_Exercise aim_
From the line that contains "width: 262px ->" to the end of the entries, copy each line exactly, though the pictures stay out.
== Task material
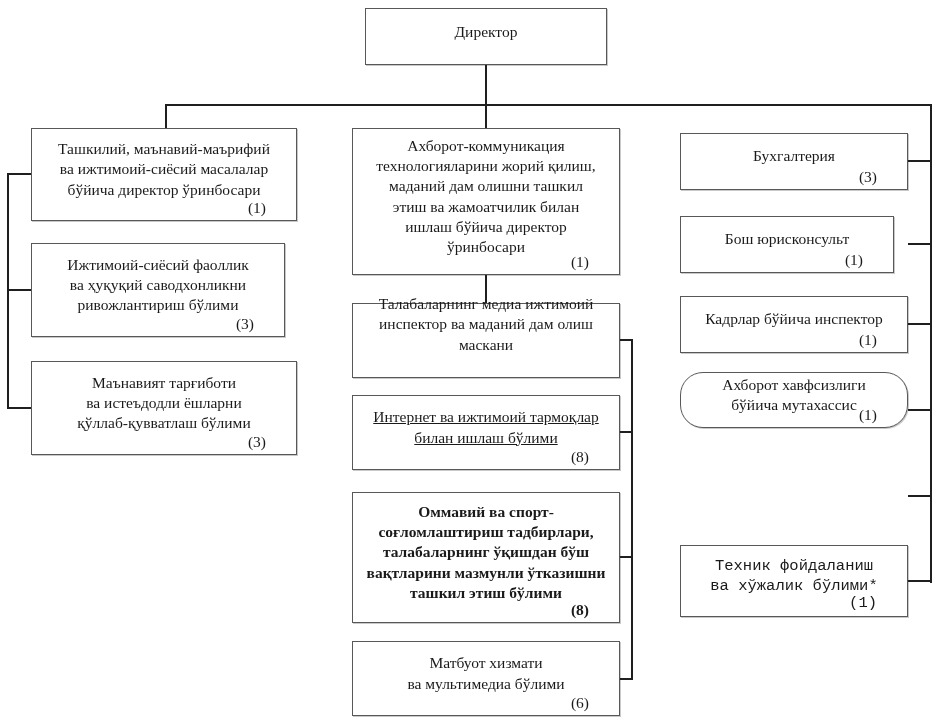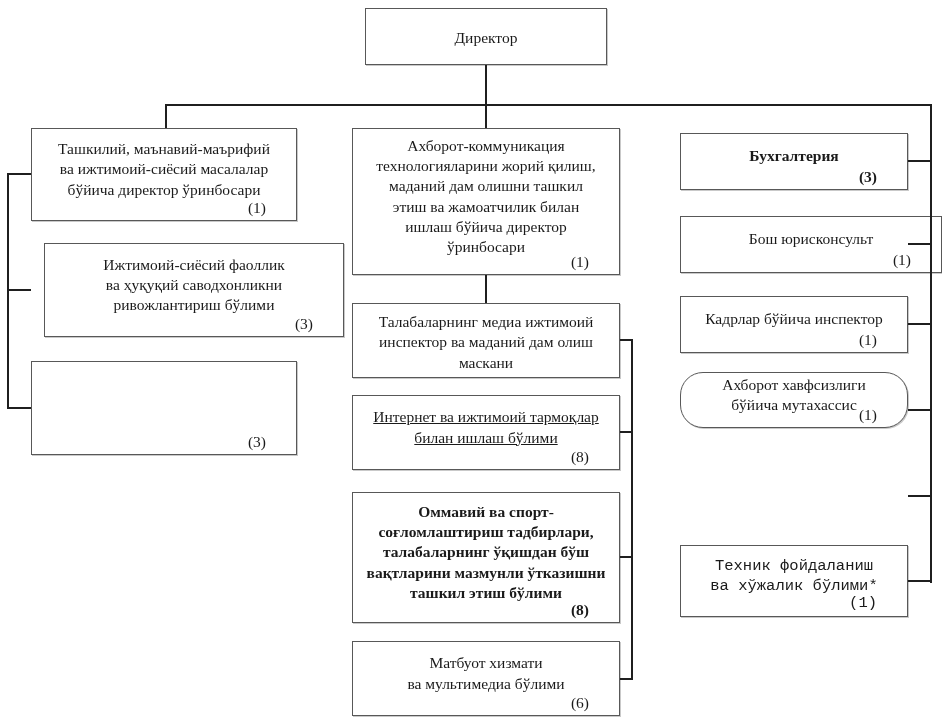"Директор" .box.no-count { justify-content: none -> flex-end; padding-bottom: 0 -> 22px }
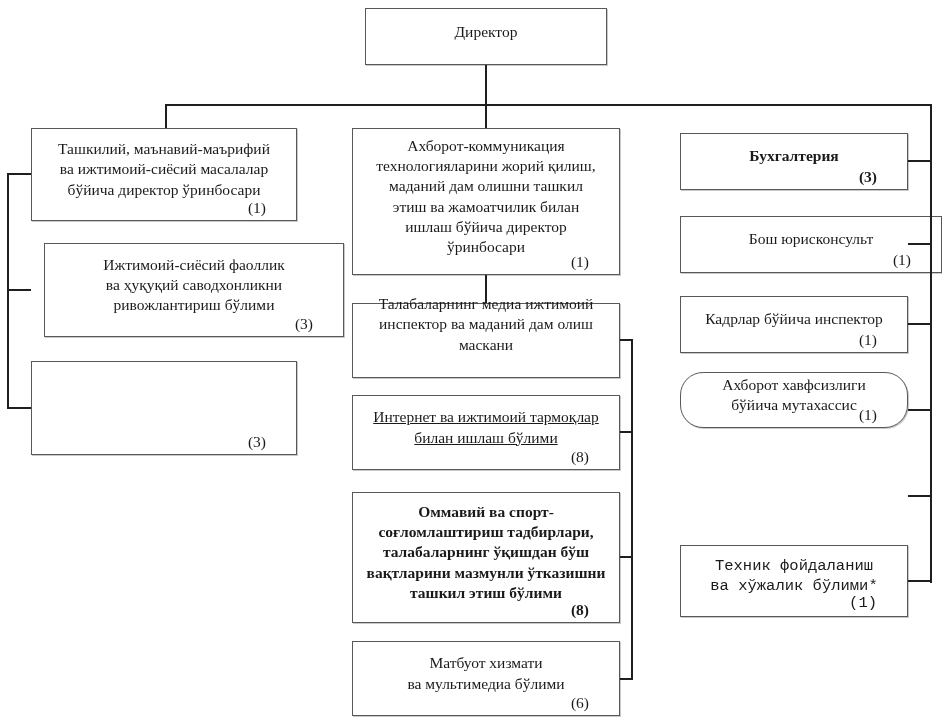"Бухгалтерия" div.box { font-weight: bold -> none }
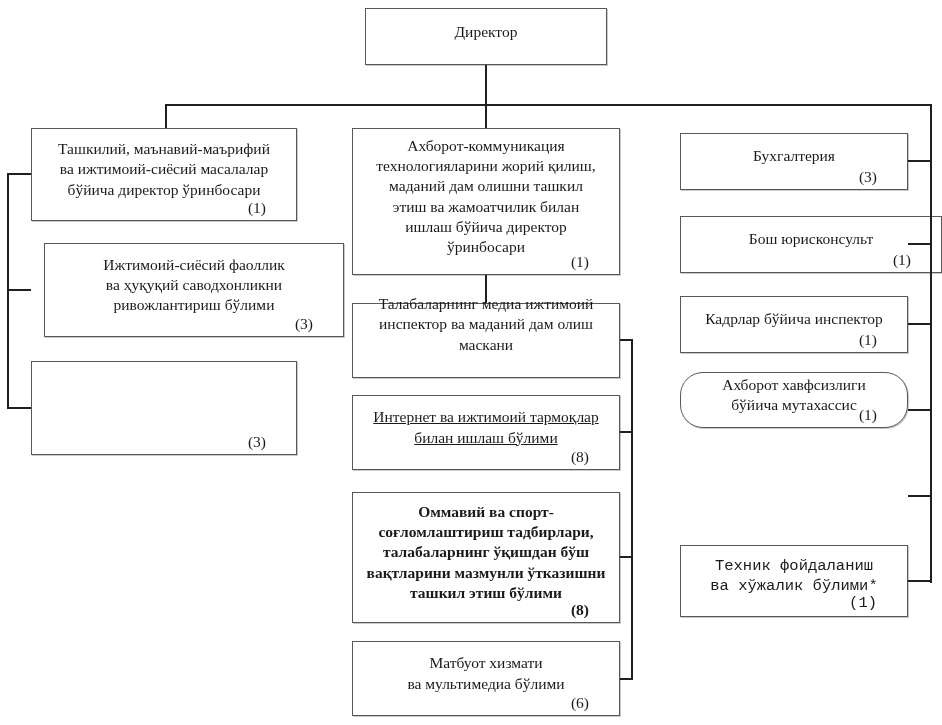"Бош юрисконсульт" div.box { width: 262px -> 214px }
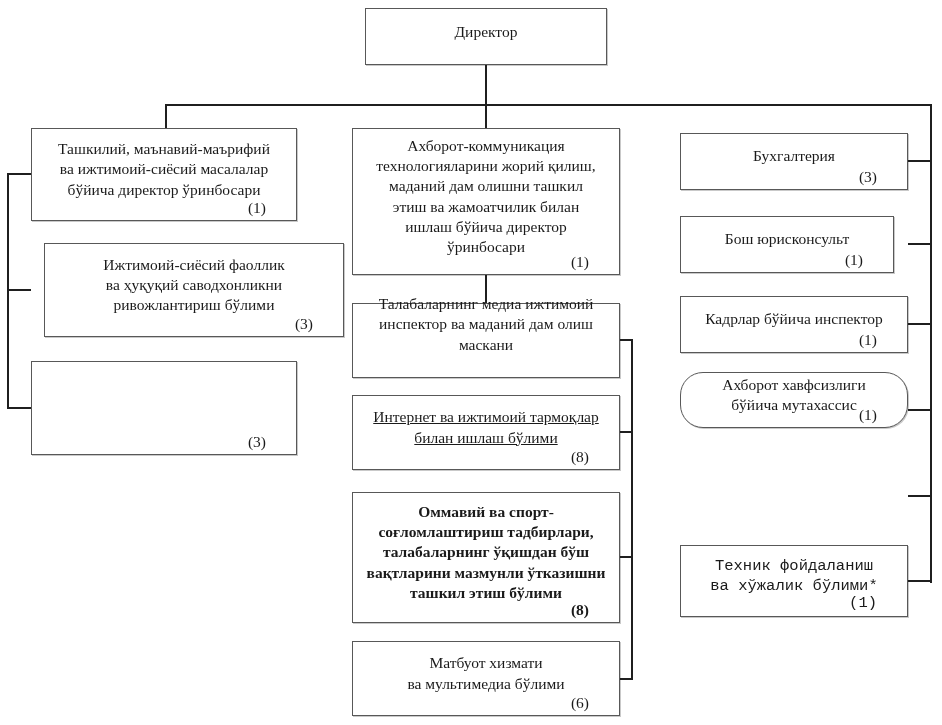"Ижтимоий-сиёсий фаоллик" div.box { margin-left: 13px -> none; width: 300px -> 254px }
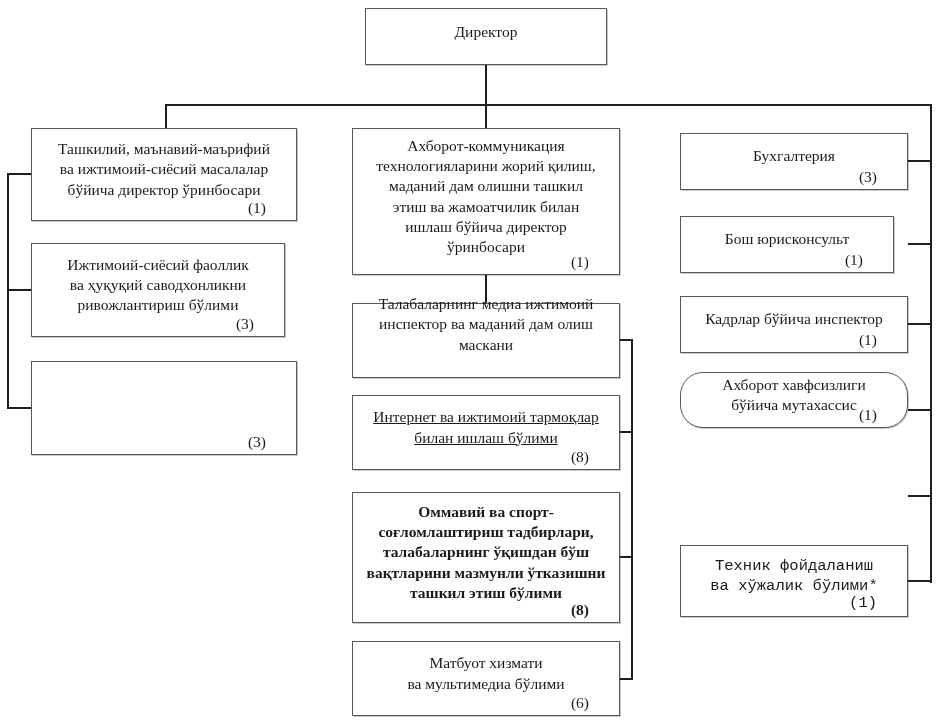"Маънавият тарғиботи" div.label { html: none -> <div>Маънавият тарғиботи ва истеъдодли ёшларни қўллаб-қувватлаш бўлими</div> }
====
_Answer box_
"Бош юрисконсульт" div.box { width: 262px -> 214px }
"Ижтимоий-сиёсий фаоллик" div.box { margin-left: 13px -> none; width: 300px -> 254px }
"Маънавият тарғиботи" div.label { html: none -> <div>Маънавият тарғиботи ва истеъдодли ёшларни қўллаб-қувватлаш бўлими</div> }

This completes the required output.